Sunlight flew at us in a blinding rectangle, and the noise of people haggling just down the street, and the laughter of children, even the snort of a horse, reached us with all the scents of the bustling city. I preceded both men, surveying the street as my eyes adjusted.

The master was quiet as we walked, and his tread was slow.

“I would not trouble myself overmuch about any of this,” Dabir said, by the sound of his voice smiling as he spoke. I thought it false cheer.

“I do not know what to think,” Jaffar said. “Did you not hear the truth in her words? There was magic there.”

I dropped back to his side. “There may have been, ma—yes.” I had forgotten what I was supposed to call him.

“But I think, perhaps, that she confused the bowls. Consider.” Jaffar raised a finger. “Dabir is no slayer of monsters, he is a scholar! Surely she must have meant you, Asim. You are the warrior. I think that God plans great things for you.”

“I hope so, Master.”

“And me—I have often thought that I might take pen in hand. I have been inspired to create many stories, but never set them down. You have heard me tell of some of them, I think?”

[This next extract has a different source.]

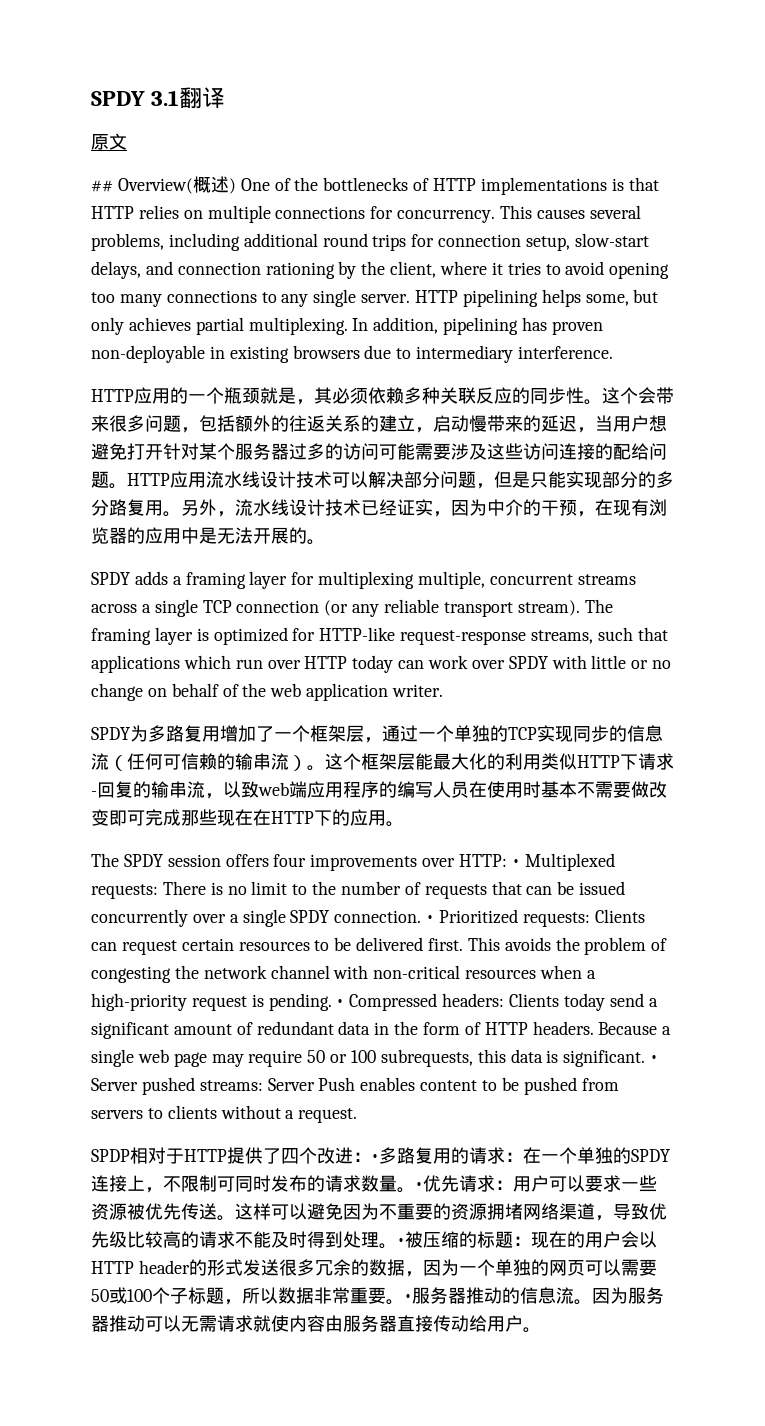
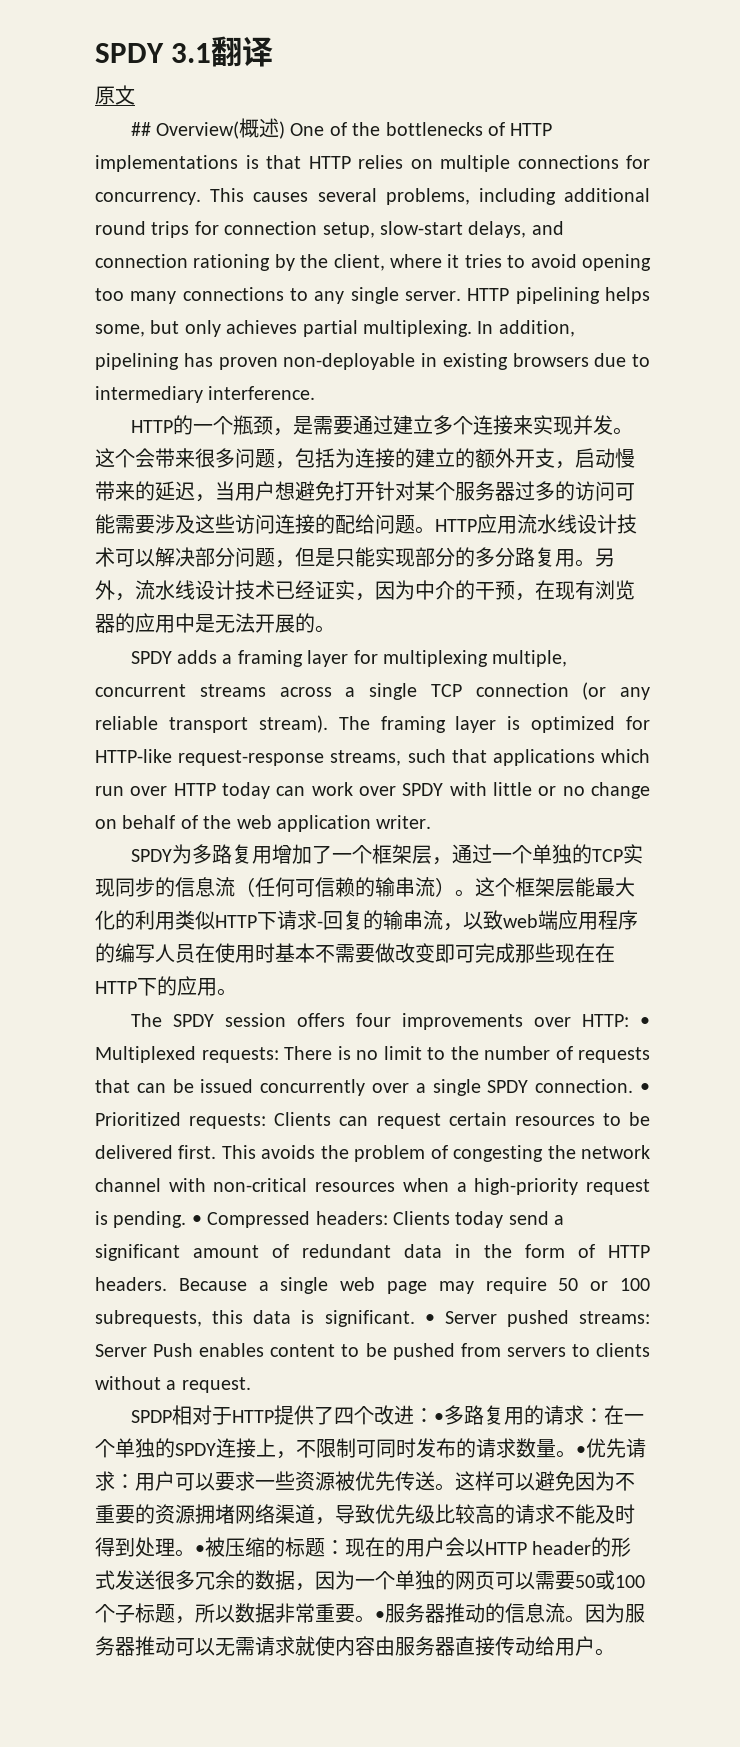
[134,387,170,404] 应用 -> (173, 426) none
[260,387,584,405] 就是，其必须依赖多种关联反应的同步性 -> [272,415,613,436] ，是需要通过建立多个连接来实现并发
[235,415,415,432] 额外的往返关系的建立 -> [335,448,555,468] 为连接的建立的额外开支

“Yes,” I agreed, though I had always thought he went on a bit long before reaching his point.

Now Jaffar looked long at Dabir, even as we stepped in to the main street.

“She must have confused her fortunes,” the master said with surety. “There is no other explanation. Dabir, do not think me harsh, but I think you should leave my service. For your own safety.”

“Master—” Dabir began.

“Andar,” Jaffar corrected. “My niece is fair, I know. She is young and well spoken, and it was unwise for me to present her with a tutor instead of a suitor.” He smiled. “You see,” he confided to me, “I do have a way with words.” He looked back at Dabir. “Clearly the woman confused the bowls.”

I brushed past a kneeling man begging with upthrust and dirty arms, fearful no longer for myself, but for my friend, whose livelihood was jeopardized because I had suggested he join us.

“Master—Andar—she was just an old woman in a rude hut. If she were truly a mistress of magic, would she not reside in a palace walled with rubies and emeralds? Surely we can look upon it all as a jest. A lark.”

I saw from Jaffar’s expression that he was not convinced.

Again he raised that index finger of his. “I think—”

I was never to learn what he thought, for at that very moment a bleeding man stumbled into our path, clutched vainly at Jaffar’s robe, then pitched into the dust before us.